====== Material supplied ======

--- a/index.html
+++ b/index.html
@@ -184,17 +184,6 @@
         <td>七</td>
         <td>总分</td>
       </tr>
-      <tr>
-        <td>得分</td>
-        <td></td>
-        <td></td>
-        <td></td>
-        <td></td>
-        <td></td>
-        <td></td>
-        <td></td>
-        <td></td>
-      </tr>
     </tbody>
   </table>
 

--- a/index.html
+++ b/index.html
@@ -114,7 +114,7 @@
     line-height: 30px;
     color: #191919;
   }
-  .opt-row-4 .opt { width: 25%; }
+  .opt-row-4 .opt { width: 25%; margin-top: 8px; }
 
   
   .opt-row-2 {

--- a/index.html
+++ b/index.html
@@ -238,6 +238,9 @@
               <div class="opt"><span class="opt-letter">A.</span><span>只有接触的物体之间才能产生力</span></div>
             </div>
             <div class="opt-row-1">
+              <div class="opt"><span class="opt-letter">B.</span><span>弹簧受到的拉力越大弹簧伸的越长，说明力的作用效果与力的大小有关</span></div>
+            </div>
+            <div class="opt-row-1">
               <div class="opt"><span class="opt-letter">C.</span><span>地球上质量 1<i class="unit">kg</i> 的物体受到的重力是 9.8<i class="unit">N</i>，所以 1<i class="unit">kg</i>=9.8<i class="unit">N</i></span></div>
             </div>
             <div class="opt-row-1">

======
====== Material supplied ======

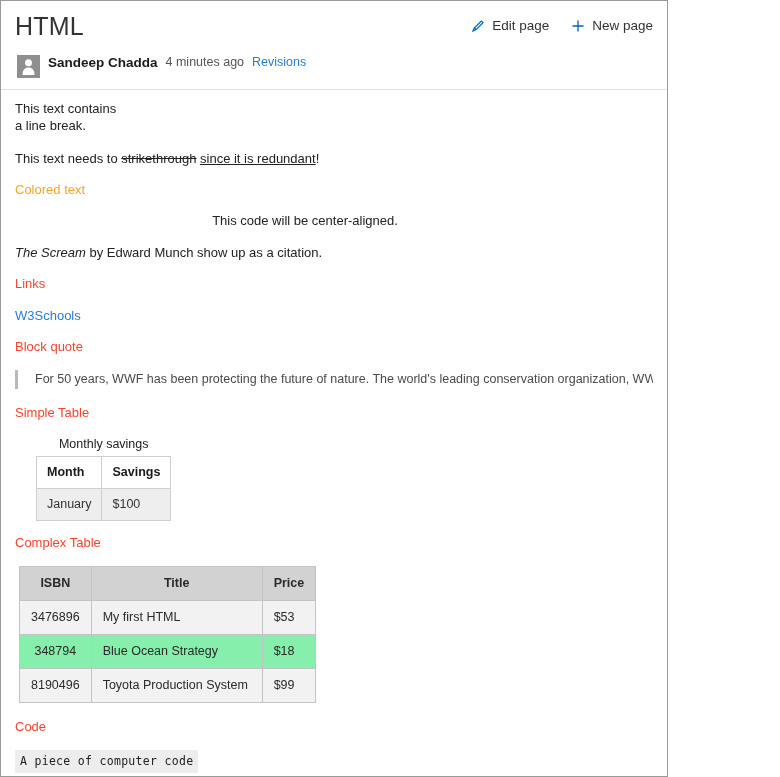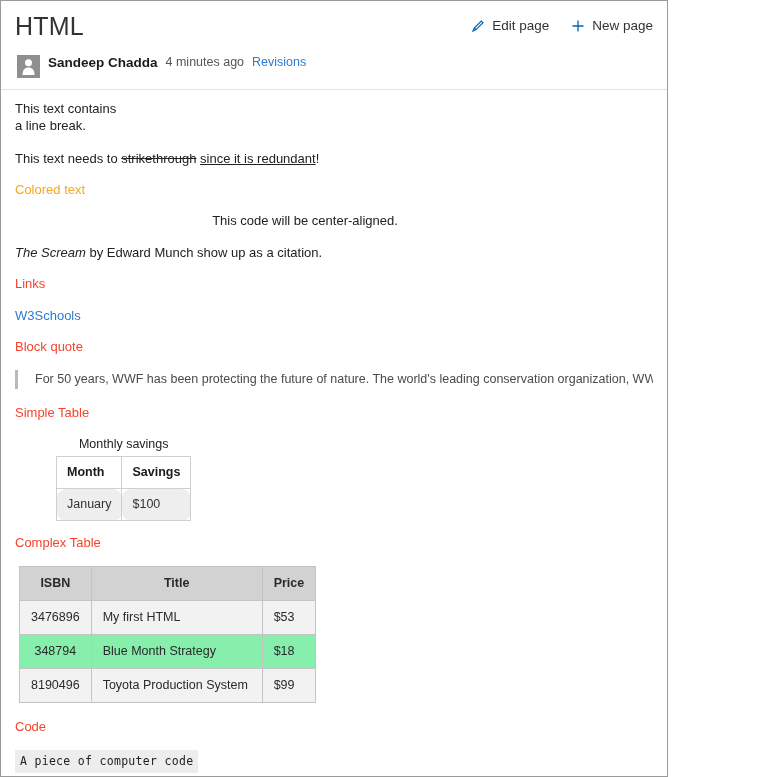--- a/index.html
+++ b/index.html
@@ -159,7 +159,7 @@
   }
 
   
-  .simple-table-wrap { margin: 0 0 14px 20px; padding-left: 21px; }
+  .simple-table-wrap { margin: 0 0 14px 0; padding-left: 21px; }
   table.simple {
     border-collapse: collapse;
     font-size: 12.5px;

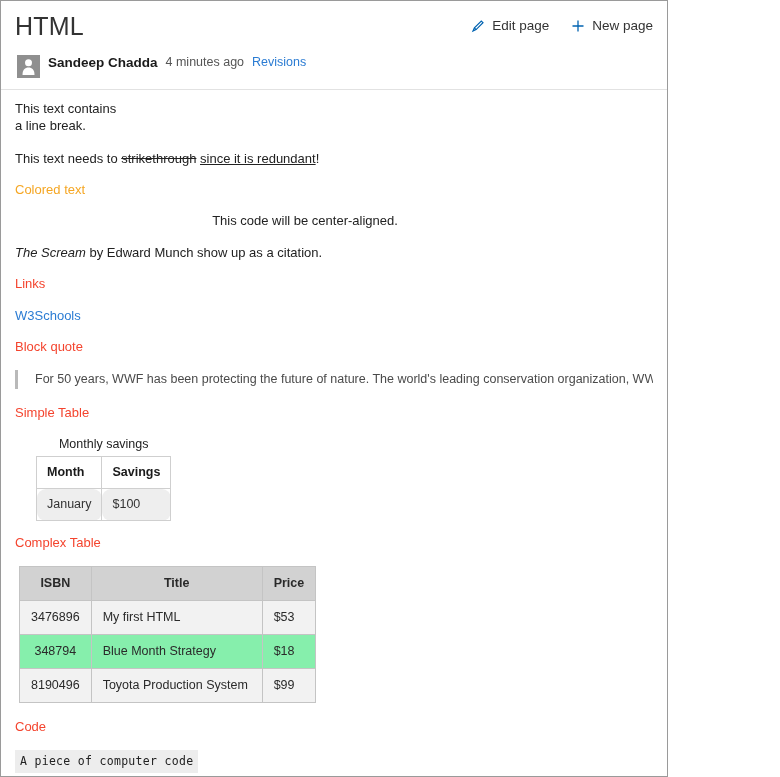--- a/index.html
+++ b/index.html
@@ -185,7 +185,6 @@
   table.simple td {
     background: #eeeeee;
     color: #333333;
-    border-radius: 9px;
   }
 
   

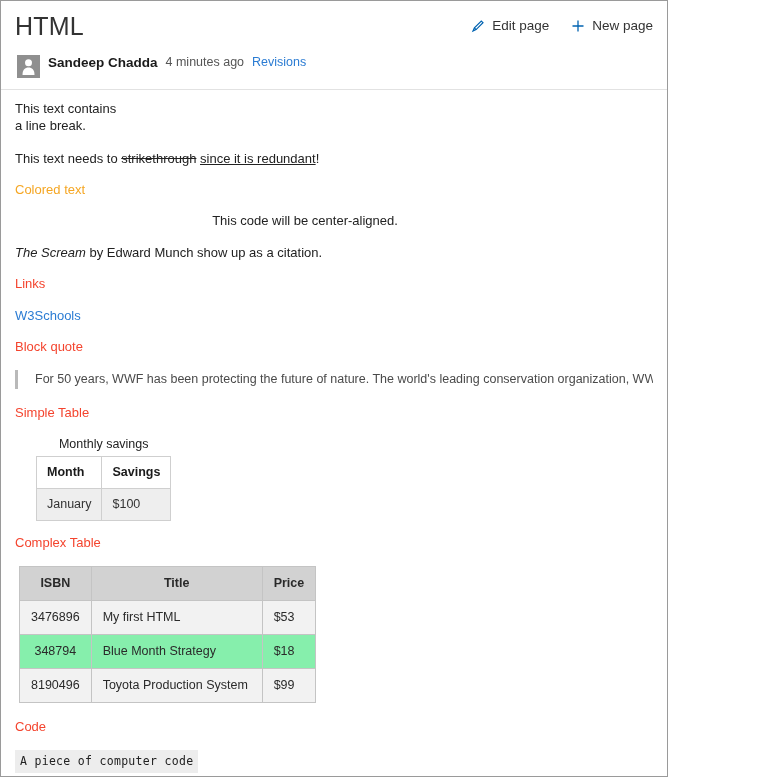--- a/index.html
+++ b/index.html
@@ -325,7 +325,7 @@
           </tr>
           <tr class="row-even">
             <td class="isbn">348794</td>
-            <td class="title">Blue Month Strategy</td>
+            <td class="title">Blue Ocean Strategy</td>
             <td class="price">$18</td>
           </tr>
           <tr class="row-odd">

======
====== Material supplied ======

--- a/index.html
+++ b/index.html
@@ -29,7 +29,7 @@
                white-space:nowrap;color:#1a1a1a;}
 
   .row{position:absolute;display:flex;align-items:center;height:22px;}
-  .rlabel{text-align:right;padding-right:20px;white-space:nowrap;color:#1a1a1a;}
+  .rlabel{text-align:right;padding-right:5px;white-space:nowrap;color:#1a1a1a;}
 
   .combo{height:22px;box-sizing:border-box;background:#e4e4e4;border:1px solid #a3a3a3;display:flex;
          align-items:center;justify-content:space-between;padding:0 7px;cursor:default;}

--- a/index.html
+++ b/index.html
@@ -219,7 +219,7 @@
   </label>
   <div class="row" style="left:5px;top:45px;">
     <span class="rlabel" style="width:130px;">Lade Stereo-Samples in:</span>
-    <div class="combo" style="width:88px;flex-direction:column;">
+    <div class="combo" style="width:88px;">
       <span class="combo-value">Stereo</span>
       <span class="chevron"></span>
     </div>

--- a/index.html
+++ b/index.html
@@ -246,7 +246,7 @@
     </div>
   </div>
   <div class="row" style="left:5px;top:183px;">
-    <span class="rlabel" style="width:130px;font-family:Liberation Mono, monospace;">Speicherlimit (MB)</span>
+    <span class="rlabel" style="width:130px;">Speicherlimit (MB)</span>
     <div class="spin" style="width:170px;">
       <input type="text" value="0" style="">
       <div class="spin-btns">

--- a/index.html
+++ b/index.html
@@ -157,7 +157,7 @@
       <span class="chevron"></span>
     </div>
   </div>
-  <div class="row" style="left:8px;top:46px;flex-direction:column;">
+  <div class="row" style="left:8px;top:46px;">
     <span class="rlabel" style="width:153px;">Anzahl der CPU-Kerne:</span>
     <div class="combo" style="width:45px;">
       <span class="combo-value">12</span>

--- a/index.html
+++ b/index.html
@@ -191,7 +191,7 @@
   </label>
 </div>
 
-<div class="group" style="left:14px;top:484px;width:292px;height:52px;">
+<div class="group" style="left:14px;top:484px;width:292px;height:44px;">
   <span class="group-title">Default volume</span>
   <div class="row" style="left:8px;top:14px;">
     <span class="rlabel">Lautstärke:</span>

======

Activity
Within the records, filter for lines that contain the word "padding" and show each one.

Finished exercise
-  .simple-table-wrap { margin: 0 0 14px 20px; padding-left: 21px; }
+  .simple-table-wrap { margin: 0 0 14px 0; padding-left: 21px; }
-  .rlabel{text-align:right;padding-right:20px;white-space:nowrap;color:#1a1a1a;}
+  .rlabel{text-align:right;padding-right:5px;white-space:nowrap;color:#1a1a1a;}
          align-items:center;justify-content:space-between;padding:0 7px;cursor:default;}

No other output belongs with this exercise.